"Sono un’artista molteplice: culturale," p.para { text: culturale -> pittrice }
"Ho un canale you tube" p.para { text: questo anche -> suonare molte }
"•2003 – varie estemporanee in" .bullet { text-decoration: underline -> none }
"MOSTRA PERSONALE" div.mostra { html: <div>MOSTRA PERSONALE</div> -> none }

——————————

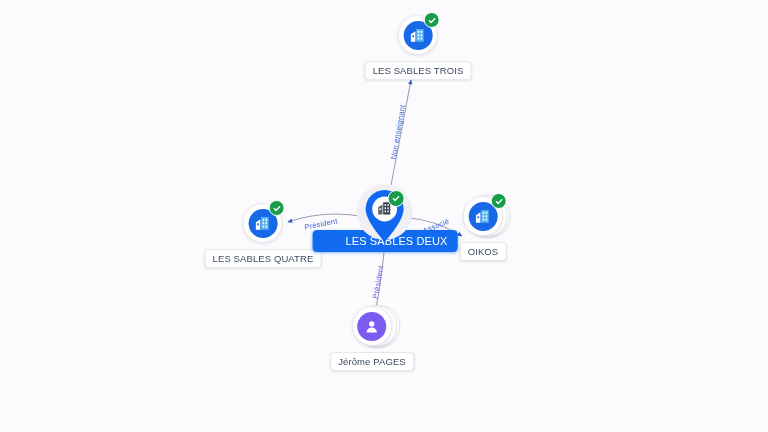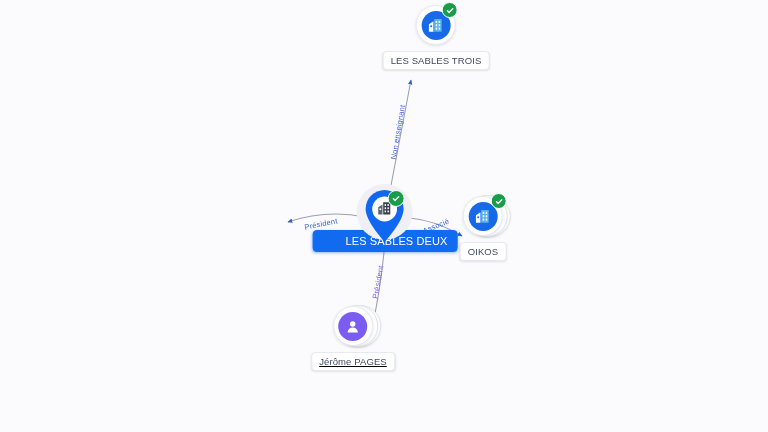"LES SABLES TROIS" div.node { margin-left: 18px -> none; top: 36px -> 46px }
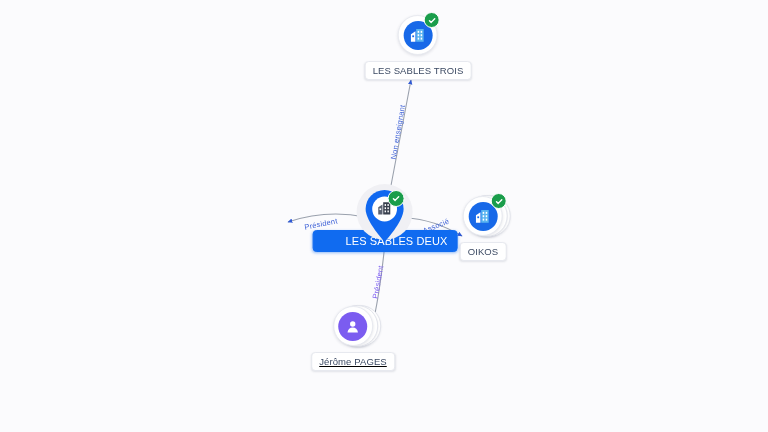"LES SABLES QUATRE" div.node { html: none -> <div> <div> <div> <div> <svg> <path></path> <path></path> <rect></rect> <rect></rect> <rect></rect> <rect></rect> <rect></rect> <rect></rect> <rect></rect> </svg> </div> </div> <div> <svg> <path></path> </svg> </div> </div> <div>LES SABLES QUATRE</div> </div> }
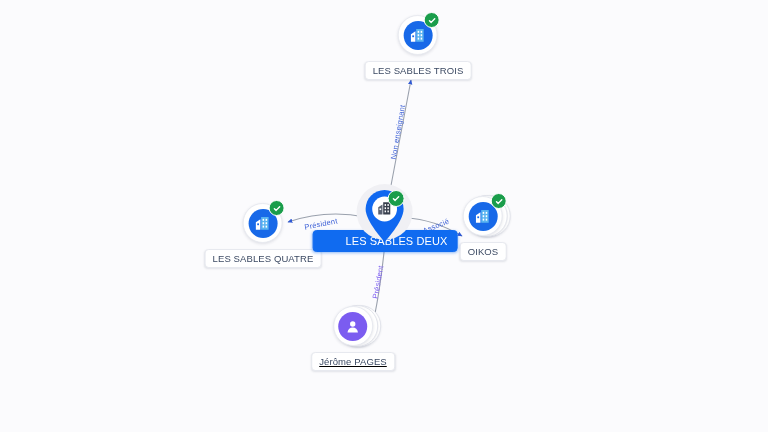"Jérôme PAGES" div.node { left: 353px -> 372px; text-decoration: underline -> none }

——————————

#### INSTRUCTIONS TO FOLLOW:
In the listing above, find the line containing "text: culturale ->" and the line containing "html: <div>MOSTRA PERSONALE</div>", then retype both and every line between them exactly, with nothing else.

#### RESULT FOR THIS TASK:
"Sono un’artista molteplice: culturale," p.para { text: culturale -> pittrice }
"Ho un canale you tube" p.para { text: questo anche -> suonare molte }
"•2003 – varie estemporanee in" .bullet { text-decoration: underline -> none }
"MOSTRA PERSONALE" div.mostra { html: <div>MOSTRA PERSONALE</div> -> none }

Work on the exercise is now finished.